DERT team members and collaborators are involved in a wide range of research and community engagement projects on the intersections between expressive culture and ecological change. Read on for a list of current and past research projects conducted by DERT personnel.
2024
Gathering at the Intersections of Folklore and the Environment: In September 2024, in collaboration with the Fellows of the American Folklore Society (AFS) and the Climate Interest Group of the AFS Folklore and Science Section, DERT co-hosted the webinar “Gathering at the Intersection of Folklore and Environment.” This webinar brought together scholars in folklore and adjacent fields as well as practitioners, cultural leaders, artists, and activists throughout the world working at the intersections of expressive culture and the environment.

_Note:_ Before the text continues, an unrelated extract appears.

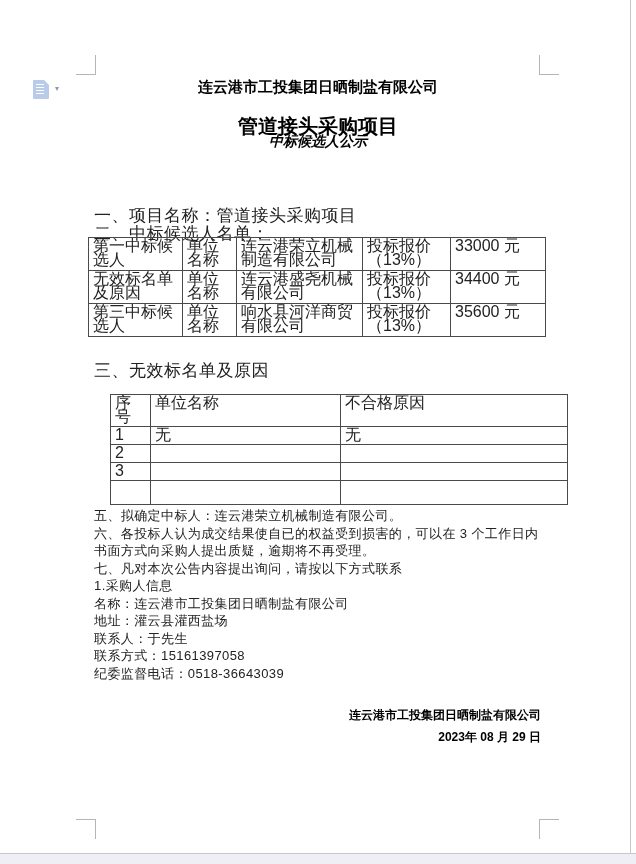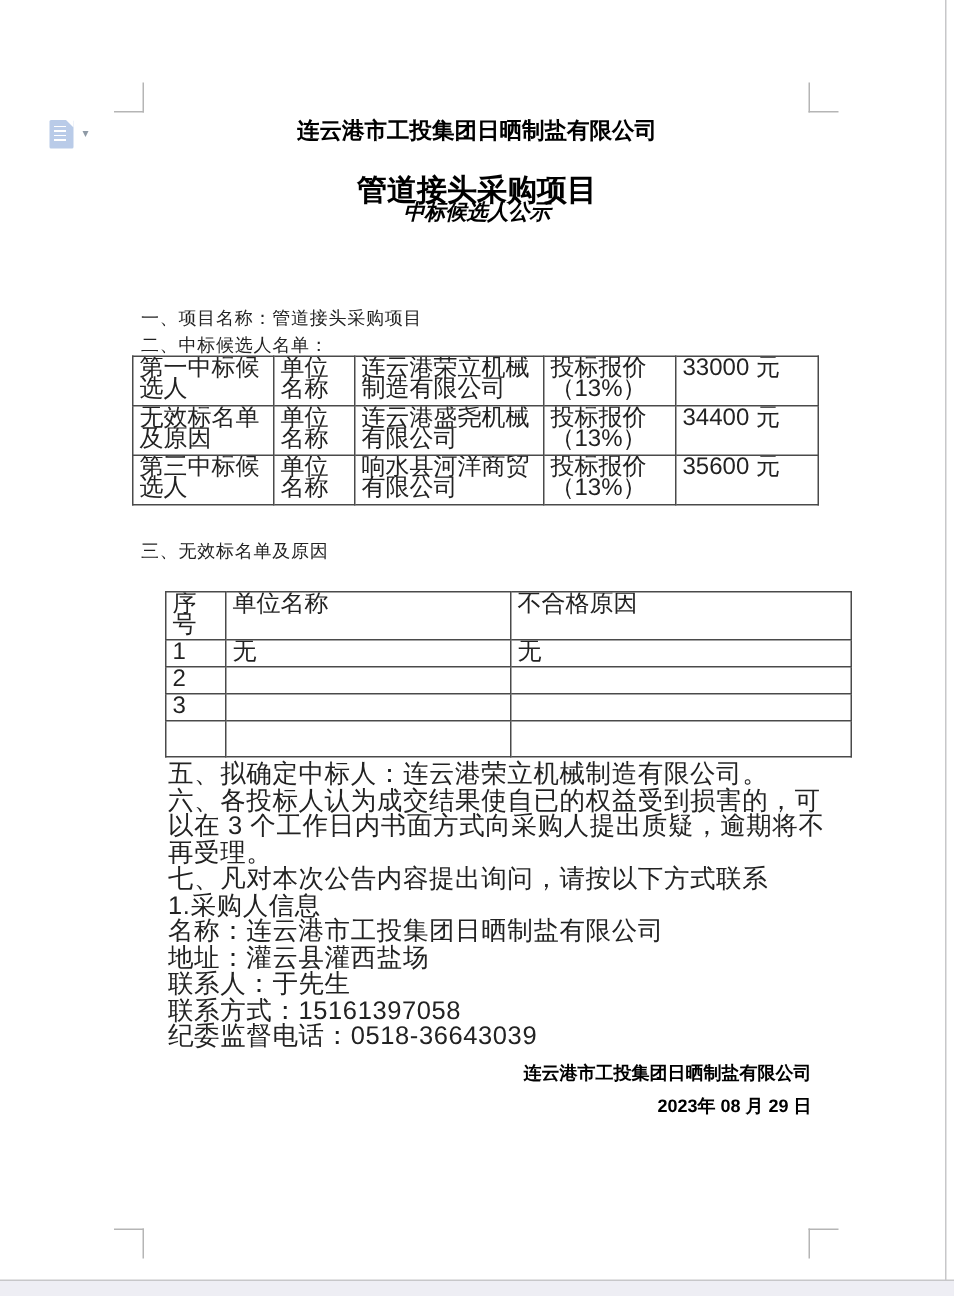"一、项目名称：管道接头采购项目" .line { font-size: 12px -> 17px }
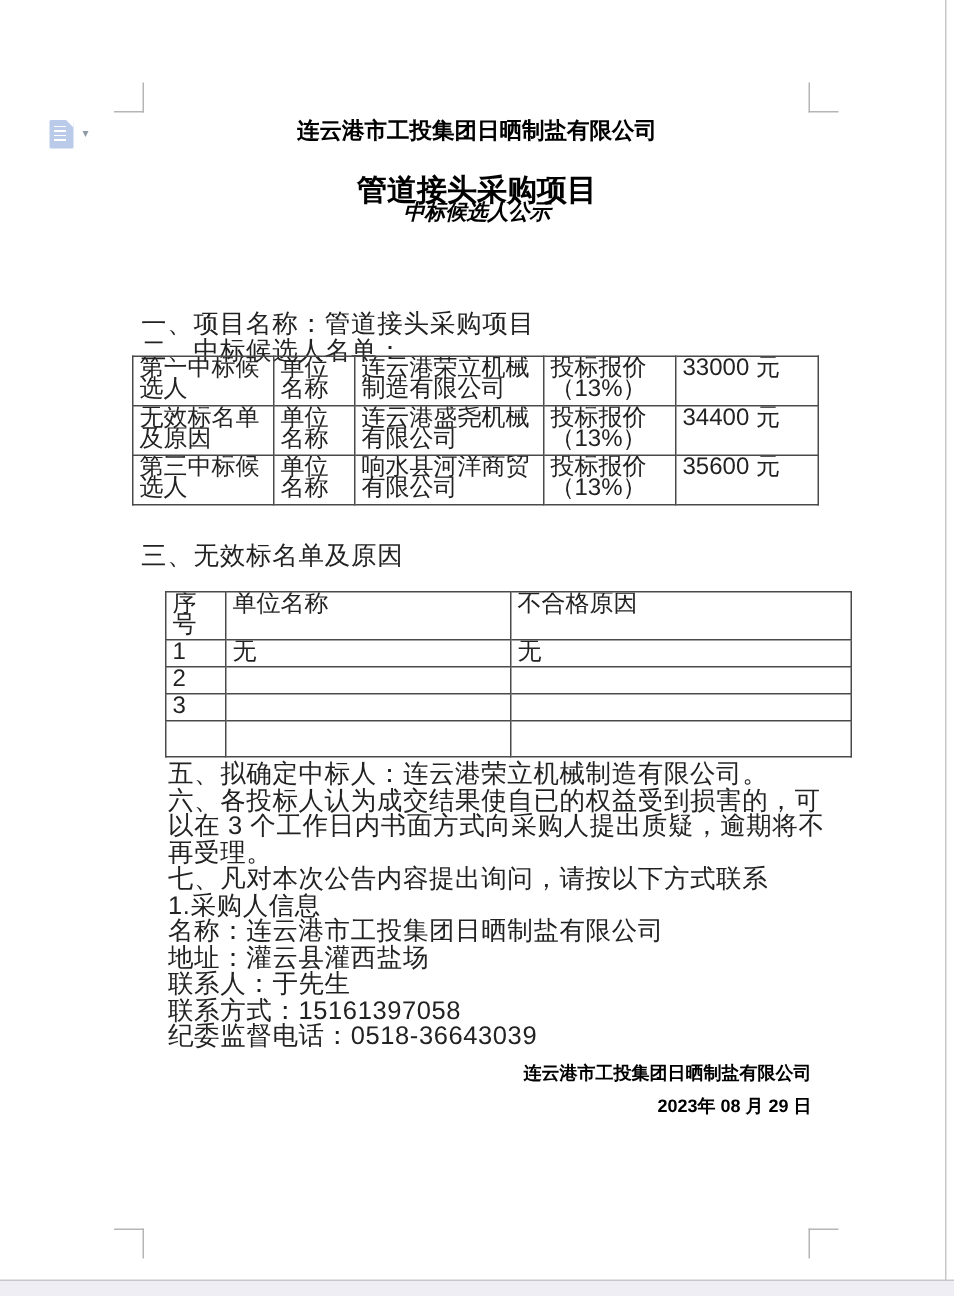"五、拟确定中标人：连云港荣立机械制造有限公司。" .flow { font-size: 17px -> 13px; margin-left: 18px -> none }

In November, this webinar was followed by a hybrid panel at the AFS Annual Meeting in Albuquerque, New Mexico, titled “Gathering at the Intersections of Folklore and the Environment: Expanding Our Collaborations.” This forum advanced insights from the AFS webinar and broadened the conversation among those doing timely work at these intersections.
2021

Performing Environmentalisms: Expressive Culture and Ecological Change: Following the success of the 2017 symposium, DERT built on the timely discussions that developed there in the form of a book focusing on the intersections between expressive culture and ecological change. In 2021, an edited volume was published by the University of Illinois Press, compiling essays contributed by participants at the 2017 symposium. This book presents the ripened fruit of a stimulating exchange of ideas that continues to foster collaboration across disciplinary boundaries, conceptual frameworks, and research agendas.
2017
Performing Diverse Environmentalisms: Expressive Culture at the Crux of Ecological Change: In March 2017, DERT hosted its inaugural event. This symposium brought together fifteen leading scholars to promote understanding of the roles of expressive culture in situations of ecological challenge and to stimulate collaborative research on the diverse environmentalisms of local and indigenous groups, whose perspectives often are neglected in public discourses about the environment. Rooted in local communities and Indigenous practices, the genres and forms of expressive culture—including songs, stories, handicrafts, and ritual and activist practices—offer powerful resources to individuals and communities as they seek to interpret and manage ecological change.